Met welke indicatoren wordt rekening gehouden in dopplerometrie?
Bij het decoderen van dopplerometrie, voorgeschreven voor zwangere vrouwen, zijn veel vrouwen geïnteresseerd in de indicatoren van de norm. Zonder op de conclusie van de arts te wachten, proberen toekomstige moeders het resultaat van het onderzoek zelf te achterhalen. Doe dit niet, want bij het analyseren van het antwoord moeten veel factoren in aanmerking worden genomen.
Om de doorbloeding tijdens dopplerometrie bij zwangere vrouwen te beoordelen, houden we rekening met de volgende indicatoren:
- Resistieve index (IR) - is het verschil tussen systolische (tijdens cardiale contractie) en diastolische (relaxatie) snelheden van de bloedstroom;
- pulsindex (PI) - de verhouding van het verschil tussen systolische en diastolische snelheid tot de cardiale waarde van de snelheid van het gediagnosticeerde vat;
- systolische-diastolische ratio (SDO) - de verhouding van de bloedstroomsnelheid door de vaten tot de fase van systole en diastole.
Hoe is de evaluatie van de resultaten van dopplerometrie?

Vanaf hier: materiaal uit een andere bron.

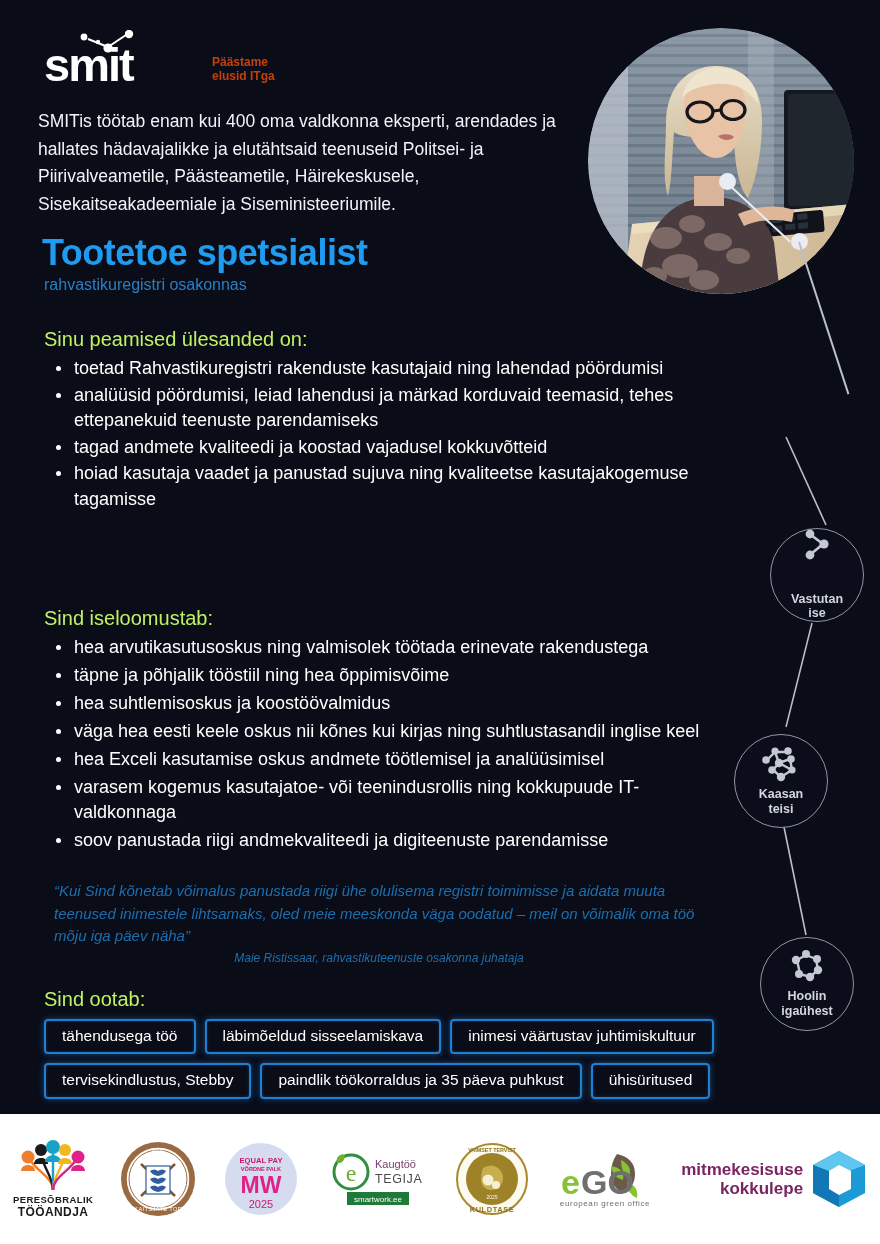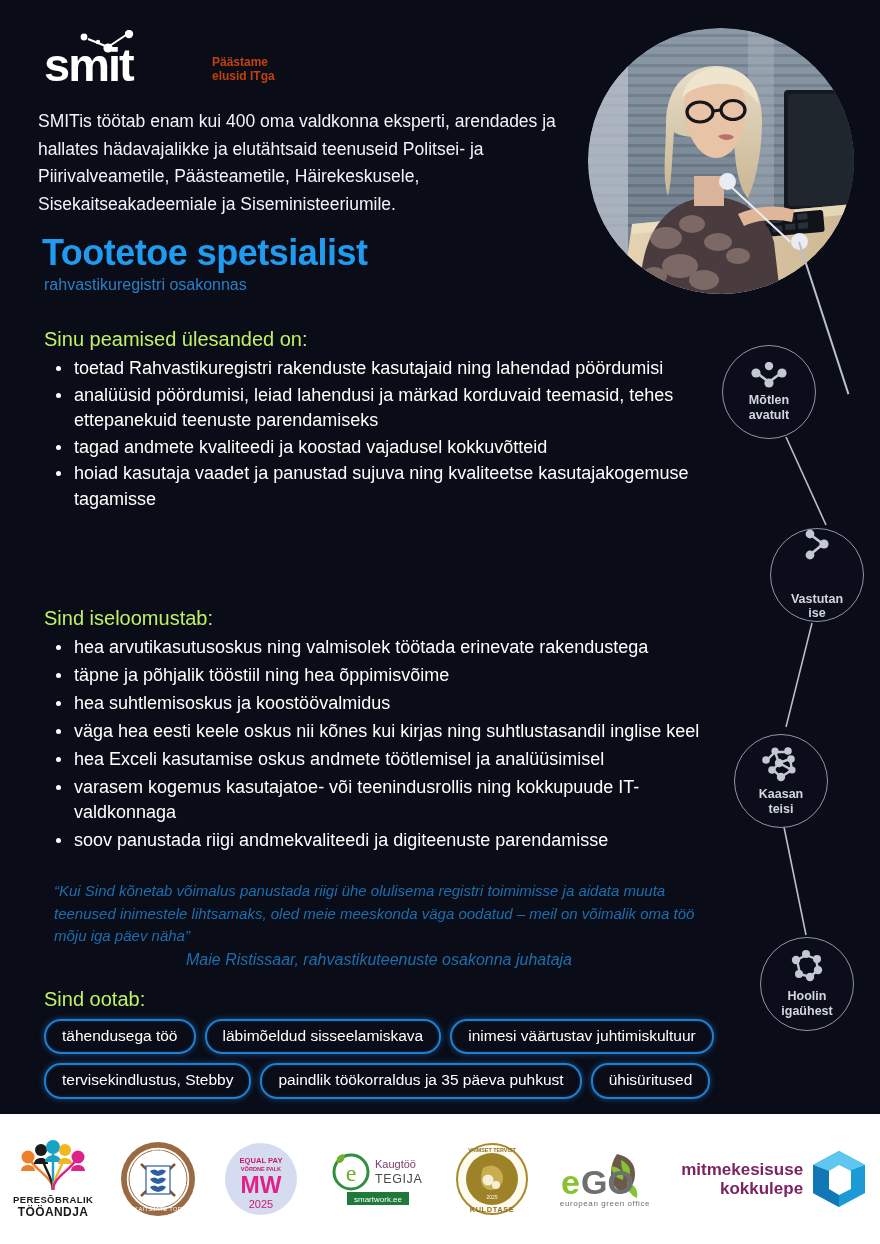"Mõtlen" div.badge { html: <div> <svg> <line></line> <line></line> <circle></circle> <circle></circle> <circle></circle> <circle></circle> </svg> <div> <div>Mõtlen</div> <div>avatult</div> </div> </div> -> none }
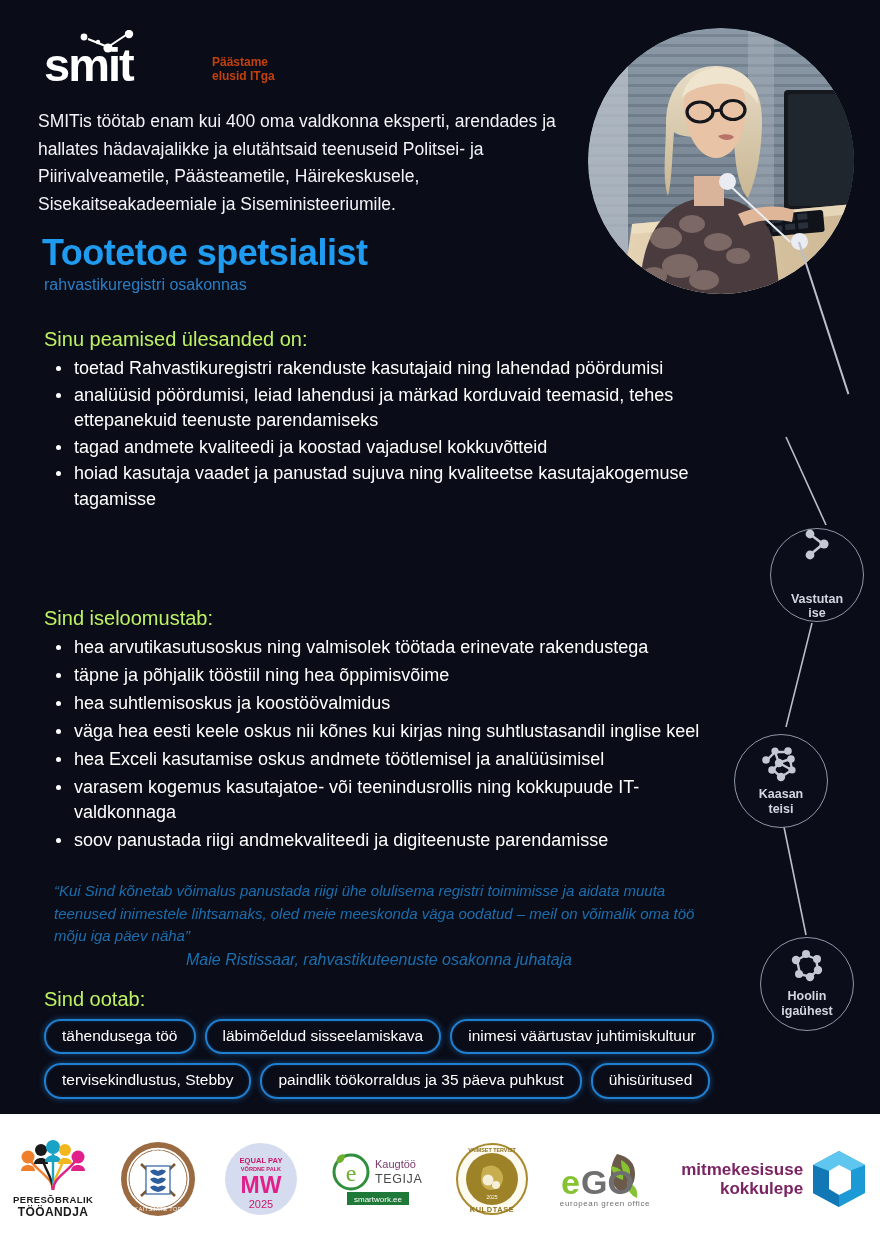"Maie Ristissaar, rahvastikuteenuste" .quote-author { font-size: 16px -> 12px }
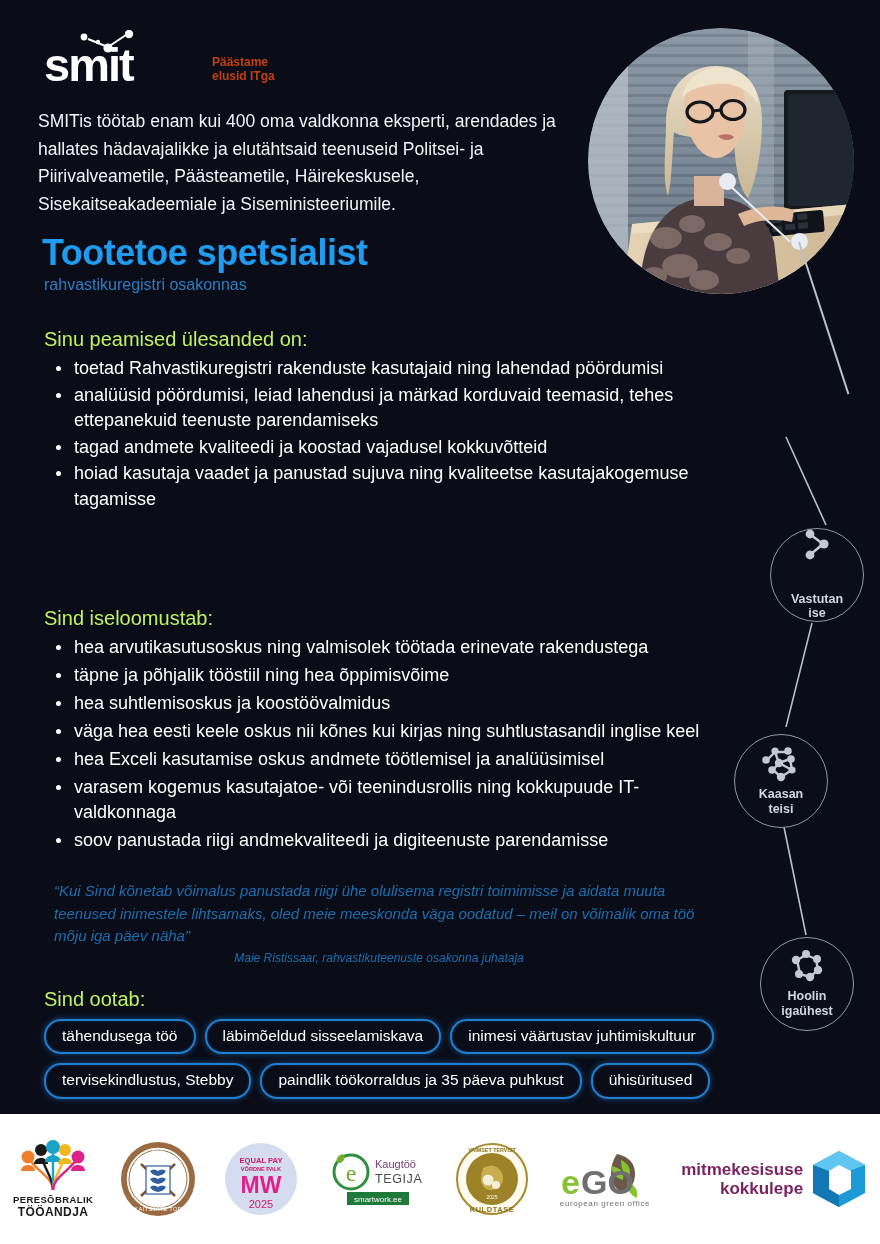"tähendusega töö" .tag { border-radius: 17px -> 4px }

Elk van de bovenstaande dopplerometrie-indicatoren voor zwangere vrouwen wordt afzonderlijk beoordeeld. In dit geval wordt de diagnose van de slagaders afwisselend uitgevoerd en wordt de bloedstroom in de baarmoeder, navelstreng, halsslagader en cerebrale arteriën, evenals in de aorta, in aanmerking genomen.
De norm voor dopplerometrie-indicatoren voor zwangere vrouwen verandert voortdurend en is afhankelijk van de zwangerschapsperiode.
De SDO in de baarmoederslagaders, vanaf de 20ste week tot het moment van geboorte, is dus 2,0.
LAD, en daarmee PI, neemt IR in de slagaderen van de navelstreng langzaam en geleidelijk af tijdens de tweede helft van de zwangerschap.
De SDO voor weken verandert als volgt:
- 20-23 week - 0,61-0,80;
- 24-29 week - 0.57-0.77;
- 30-33 week - 0,519-0,74;
- 34-37 week - 0,49-0,7;
- De 38-41 week is 0.40-0.68.
De resistieve index verandert op zijn beurt ook tijdens de zwangerschap:
- 20-23 week - 3.8-3.95;
- 24-29 week - 3,3-3,5;
- 30-33 week - 2,5-2,8;
- 34-37 week - 2.4-2.6;
- 38-41 week - 2,18-2,22.
Elke toekomstige moeder moet echter begrijpen dat de gegeven indicatoren in aanmerking worden genomen in samenhang met de kenmerken van het verloop van de zwangerschap. Daarom is het in geen geval nodig om de verkregen waarden als een resultaat van doplerometrie onafhankelijk te ontcijferen.